Friedlander’s concern with the periodization of the Nazi past was always related to his concern about memory, and the ways in which the Holocaust is now, and will be remembered. He has forcefully and consistently argued that the history of Nazism must not and cannot be treated as a “normal” historical period, and that such normalization would give room to apologists who would “explain” or rationalize the Holocaust, thereby normalizing it as an event of banal historical significance.
In his writing, Friedlander manages to put into practice in an admiringly precise and convincing way his belief that the victims’ perspective of events in the Holocaust is as relevant and as legitimate as that of the perpetrators or the onlookers.

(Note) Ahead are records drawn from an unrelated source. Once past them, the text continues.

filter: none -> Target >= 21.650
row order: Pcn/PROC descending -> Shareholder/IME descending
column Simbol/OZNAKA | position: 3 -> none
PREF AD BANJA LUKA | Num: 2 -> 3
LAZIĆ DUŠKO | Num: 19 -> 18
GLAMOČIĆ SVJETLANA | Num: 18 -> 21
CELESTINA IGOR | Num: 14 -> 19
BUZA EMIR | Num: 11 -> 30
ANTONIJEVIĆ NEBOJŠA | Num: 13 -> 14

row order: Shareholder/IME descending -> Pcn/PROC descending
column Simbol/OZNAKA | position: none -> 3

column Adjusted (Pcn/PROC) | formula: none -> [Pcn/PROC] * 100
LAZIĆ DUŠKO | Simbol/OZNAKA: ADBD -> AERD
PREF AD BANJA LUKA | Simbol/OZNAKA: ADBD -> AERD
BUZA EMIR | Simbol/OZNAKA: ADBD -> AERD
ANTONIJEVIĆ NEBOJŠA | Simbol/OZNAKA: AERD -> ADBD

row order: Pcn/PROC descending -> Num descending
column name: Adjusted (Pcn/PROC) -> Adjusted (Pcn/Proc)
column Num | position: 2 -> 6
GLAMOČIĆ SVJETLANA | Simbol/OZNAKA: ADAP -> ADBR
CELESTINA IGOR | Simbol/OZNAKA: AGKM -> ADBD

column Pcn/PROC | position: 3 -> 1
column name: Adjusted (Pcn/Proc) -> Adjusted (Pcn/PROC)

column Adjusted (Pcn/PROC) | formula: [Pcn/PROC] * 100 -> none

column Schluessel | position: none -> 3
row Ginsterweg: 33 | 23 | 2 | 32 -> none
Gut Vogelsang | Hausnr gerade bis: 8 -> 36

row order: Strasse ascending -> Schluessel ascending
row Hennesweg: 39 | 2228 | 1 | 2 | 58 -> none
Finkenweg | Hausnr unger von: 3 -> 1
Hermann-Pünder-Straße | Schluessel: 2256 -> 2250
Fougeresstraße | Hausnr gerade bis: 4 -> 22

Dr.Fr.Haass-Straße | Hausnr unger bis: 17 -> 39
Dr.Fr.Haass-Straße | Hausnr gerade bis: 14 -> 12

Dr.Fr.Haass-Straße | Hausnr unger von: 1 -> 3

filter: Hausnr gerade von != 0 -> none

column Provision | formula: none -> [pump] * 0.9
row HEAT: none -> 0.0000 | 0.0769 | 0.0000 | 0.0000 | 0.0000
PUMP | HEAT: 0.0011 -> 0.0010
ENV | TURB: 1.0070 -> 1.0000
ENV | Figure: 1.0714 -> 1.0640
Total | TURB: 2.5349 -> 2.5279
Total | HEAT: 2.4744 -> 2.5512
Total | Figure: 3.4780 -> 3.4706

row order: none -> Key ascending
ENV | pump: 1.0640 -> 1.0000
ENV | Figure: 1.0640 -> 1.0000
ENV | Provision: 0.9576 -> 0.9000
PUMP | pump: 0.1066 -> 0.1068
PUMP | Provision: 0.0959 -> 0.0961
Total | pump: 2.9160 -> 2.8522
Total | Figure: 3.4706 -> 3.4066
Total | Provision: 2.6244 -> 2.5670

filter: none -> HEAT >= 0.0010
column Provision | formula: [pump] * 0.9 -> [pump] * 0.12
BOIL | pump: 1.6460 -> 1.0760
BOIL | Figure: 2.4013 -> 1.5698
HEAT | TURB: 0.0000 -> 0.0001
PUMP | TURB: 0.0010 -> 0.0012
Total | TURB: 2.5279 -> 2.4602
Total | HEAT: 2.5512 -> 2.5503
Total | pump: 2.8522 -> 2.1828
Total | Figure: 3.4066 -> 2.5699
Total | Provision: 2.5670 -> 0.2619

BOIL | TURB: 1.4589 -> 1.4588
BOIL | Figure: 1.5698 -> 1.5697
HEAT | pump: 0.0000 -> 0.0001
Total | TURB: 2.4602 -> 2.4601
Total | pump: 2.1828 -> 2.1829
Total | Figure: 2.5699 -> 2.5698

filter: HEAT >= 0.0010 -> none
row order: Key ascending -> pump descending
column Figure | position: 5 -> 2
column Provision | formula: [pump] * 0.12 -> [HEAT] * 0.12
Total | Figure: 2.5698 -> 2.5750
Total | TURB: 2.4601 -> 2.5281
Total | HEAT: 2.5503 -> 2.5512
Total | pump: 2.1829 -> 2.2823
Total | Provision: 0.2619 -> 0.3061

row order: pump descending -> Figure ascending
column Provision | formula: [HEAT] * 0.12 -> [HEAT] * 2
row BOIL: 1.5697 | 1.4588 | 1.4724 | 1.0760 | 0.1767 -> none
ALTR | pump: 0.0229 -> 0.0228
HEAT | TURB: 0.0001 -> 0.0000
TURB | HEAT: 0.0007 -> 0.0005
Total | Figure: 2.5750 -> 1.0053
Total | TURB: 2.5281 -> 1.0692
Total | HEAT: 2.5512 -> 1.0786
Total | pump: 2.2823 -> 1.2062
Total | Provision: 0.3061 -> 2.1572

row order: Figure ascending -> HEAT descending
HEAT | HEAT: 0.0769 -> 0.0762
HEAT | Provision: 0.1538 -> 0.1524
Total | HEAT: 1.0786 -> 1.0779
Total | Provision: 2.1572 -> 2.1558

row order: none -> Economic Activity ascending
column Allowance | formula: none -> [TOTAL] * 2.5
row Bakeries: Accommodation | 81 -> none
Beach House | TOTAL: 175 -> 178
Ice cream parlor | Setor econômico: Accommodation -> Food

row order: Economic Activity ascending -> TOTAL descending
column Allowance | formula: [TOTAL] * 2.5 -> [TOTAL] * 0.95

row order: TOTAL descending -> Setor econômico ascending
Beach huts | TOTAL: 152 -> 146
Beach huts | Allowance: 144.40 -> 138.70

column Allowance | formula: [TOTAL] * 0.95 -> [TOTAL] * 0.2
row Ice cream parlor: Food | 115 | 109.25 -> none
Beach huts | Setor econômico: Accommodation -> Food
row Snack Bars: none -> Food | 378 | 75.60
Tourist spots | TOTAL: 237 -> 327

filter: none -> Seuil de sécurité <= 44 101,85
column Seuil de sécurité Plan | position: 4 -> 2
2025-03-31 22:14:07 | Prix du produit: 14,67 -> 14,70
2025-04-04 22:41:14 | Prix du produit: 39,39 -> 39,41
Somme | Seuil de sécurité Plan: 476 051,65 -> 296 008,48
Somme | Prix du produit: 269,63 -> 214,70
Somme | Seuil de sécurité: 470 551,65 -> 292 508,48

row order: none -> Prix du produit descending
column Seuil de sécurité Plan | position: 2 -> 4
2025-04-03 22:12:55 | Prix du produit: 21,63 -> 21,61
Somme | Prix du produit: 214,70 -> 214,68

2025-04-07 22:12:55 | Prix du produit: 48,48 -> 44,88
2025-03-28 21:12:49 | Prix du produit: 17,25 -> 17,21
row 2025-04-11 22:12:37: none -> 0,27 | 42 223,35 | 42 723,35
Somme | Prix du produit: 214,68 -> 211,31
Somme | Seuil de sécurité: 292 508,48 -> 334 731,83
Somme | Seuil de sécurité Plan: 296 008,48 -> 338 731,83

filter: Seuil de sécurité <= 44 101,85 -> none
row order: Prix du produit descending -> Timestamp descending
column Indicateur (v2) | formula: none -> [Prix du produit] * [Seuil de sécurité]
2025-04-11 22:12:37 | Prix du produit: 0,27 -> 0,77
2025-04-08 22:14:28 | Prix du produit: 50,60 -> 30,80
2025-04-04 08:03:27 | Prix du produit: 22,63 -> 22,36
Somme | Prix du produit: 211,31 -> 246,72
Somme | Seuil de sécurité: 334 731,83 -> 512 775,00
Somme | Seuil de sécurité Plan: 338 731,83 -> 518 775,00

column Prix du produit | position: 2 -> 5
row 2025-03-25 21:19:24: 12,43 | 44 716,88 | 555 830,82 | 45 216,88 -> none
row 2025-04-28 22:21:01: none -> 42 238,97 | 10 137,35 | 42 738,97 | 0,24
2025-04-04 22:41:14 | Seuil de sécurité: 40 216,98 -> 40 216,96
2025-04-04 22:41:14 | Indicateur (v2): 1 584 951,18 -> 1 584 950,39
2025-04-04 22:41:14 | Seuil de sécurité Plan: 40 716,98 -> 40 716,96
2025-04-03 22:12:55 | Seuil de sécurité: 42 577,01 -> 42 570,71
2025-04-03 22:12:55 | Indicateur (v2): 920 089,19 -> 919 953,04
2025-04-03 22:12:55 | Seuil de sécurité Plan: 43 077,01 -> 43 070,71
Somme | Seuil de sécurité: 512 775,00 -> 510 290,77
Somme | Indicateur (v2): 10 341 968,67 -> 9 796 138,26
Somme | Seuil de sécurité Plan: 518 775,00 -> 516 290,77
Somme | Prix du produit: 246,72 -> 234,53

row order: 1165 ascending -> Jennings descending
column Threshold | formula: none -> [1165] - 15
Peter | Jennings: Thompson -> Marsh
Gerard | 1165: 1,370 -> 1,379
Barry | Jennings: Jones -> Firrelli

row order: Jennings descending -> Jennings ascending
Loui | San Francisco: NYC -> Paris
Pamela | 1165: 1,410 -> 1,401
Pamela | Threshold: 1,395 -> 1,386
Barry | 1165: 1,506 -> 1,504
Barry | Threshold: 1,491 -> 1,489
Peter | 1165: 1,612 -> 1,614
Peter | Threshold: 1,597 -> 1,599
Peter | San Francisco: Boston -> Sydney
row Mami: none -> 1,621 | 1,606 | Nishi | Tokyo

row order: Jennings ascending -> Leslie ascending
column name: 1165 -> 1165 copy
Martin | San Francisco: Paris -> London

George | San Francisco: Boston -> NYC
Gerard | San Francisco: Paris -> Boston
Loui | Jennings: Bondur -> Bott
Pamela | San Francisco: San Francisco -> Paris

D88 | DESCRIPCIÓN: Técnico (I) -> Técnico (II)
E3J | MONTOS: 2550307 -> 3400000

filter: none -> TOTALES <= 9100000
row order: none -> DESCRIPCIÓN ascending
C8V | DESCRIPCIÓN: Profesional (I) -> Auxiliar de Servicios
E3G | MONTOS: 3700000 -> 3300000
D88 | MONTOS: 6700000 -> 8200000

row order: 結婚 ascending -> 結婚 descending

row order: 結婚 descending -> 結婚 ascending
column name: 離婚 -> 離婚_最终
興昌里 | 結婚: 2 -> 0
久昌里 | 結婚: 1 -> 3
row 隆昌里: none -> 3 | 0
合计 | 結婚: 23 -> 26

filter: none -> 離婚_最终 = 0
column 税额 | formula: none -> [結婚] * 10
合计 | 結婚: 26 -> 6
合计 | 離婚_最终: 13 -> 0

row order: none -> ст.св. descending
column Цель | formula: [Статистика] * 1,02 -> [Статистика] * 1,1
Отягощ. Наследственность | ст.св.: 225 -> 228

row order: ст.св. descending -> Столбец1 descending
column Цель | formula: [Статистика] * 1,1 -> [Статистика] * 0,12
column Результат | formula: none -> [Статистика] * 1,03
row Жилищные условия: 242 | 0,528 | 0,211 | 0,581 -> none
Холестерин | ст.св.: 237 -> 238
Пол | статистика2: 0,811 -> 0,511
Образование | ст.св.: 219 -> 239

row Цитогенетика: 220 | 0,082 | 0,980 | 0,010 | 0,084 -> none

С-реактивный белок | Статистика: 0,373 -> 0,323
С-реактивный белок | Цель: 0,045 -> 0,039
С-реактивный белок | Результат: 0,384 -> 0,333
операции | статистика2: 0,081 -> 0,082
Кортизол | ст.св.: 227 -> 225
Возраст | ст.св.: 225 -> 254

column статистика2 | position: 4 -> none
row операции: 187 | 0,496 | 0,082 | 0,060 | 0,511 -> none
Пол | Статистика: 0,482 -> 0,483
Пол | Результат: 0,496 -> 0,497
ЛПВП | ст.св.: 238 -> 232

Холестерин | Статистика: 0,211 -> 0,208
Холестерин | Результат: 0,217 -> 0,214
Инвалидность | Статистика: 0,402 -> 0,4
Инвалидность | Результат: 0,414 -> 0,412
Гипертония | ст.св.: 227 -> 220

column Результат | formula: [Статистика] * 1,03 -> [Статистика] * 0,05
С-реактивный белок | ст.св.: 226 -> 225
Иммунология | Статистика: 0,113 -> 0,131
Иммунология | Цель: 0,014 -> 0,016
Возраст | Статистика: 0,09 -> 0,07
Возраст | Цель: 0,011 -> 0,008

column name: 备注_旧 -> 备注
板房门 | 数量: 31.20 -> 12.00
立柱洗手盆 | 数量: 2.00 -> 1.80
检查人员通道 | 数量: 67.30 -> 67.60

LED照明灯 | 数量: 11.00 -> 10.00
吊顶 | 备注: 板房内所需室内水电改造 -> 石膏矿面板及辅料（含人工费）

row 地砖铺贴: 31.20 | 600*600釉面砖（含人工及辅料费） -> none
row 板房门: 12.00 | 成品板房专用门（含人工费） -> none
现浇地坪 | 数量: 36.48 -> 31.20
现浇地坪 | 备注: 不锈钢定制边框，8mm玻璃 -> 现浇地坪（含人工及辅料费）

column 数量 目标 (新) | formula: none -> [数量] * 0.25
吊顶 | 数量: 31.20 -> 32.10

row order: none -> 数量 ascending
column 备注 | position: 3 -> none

Initially, this idea was hotly debated but today it is a fundamental assumption in many and varied historical works, as has been exemplarily demonstrated in his own magnum opus (2 volumes), Nazi Germany and the Jews.
Friedlander’s personal biography greatly impacted his work as a historian. His 1979 memoir When Memory Comes movingly describes the process by which he “recovered” his own childhood memories of the Holocaust, and how he worked meaningfully to integrate them into his political and scholarly life.
Among Friedlander’s awards are the Israel Prize for history, the Geschwister-Scholl-Preis for his work Das Dritte Reich und die Juden; The MacArthur Fellowship; the Peace Prize of the German Book Trade; and for his book The Years of Extermination: Nazi Germany and the Jews, 1939-1945, Friedlander was awarded the 2008 Pulitzer Prize for General Non-Fiction as well as the 2007 Leipzig Book Fair Prize for Non-fiction.